> [Task inputs]:
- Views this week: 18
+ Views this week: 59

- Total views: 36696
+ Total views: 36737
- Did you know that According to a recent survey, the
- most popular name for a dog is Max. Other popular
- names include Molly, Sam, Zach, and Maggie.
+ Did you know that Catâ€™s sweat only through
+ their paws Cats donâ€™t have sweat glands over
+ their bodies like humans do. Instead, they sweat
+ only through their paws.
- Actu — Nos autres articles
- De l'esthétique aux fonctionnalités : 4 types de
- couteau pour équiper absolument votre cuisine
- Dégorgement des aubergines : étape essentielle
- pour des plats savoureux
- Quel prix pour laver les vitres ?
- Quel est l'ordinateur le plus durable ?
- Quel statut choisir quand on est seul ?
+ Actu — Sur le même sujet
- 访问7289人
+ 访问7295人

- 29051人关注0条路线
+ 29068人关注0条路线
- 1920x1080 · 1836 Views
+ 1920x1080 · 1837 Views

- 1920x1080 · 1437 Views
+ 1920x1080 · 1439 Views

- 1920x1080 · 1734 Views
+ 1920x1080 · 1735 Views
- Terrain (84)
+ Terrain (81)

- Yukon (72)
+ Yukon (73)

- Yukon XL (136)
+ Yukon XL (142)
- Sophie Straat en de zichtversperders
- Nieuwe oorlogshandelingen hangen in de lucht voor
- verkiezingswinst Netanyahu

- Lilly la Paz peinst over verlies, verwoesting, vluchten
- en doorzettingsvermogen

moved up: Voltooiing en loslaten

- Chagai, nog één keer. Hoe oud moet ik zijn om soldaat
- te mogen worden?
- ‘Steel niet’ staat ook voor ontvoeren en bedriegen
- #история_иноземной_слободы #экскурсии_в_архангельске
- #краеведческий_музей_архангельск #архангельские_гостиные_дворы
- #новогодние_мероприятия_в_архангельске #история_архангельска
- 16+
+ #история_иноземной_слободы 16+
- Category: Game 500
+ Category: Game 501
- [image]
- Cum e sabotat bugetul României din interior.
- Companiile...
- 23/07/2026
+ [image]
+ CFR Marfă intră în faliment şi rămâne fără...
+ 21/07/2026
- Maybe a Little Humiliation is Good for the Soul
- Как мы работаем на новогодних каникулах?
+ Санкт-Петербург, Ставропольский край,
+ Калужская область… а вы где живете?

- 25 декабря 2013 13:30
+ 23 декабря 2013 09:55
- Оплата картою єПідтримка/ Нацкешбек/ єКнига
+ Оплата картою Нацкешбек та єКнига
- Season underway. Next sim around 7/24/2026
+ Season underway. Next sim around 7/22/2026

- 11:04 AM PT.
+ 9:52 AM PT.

> [What this task involves]:
Set down, unchanged, only those lines above that fall between the line with "1920x1080 · 1735 Views" and the line with "- #история_иноземной_слободы #экскурсии_в_архангельске", the two end lines included.

> [The completed task]:
+ 1920x1080 · 1735 Views
- Terrain (84)
+ Terrain (81)

- Yukon (72)
+ Yukon (73)

- Yukon XL (136)
+ Yukon XL (142)
- Sophie Straat en de zichtversperders
- Nieuwe oorlogshandelingen hangen in de lucht voor
- verkiezingswinst Netanyahu

- Lilly la Paz peinst over verlies, verwoesting, vluchten
- en doorzettingsvermogen

moved up: Voltooiing en loslaten

- Chagai, nog één keer. Hoe oud moet ik zijn om soldaat
- te mogen worden?
- ‘Steel niet’ staat ook voor ontvoeren en bedriegen
- #история_иноземной_слободы #экскурсии_в_архангельске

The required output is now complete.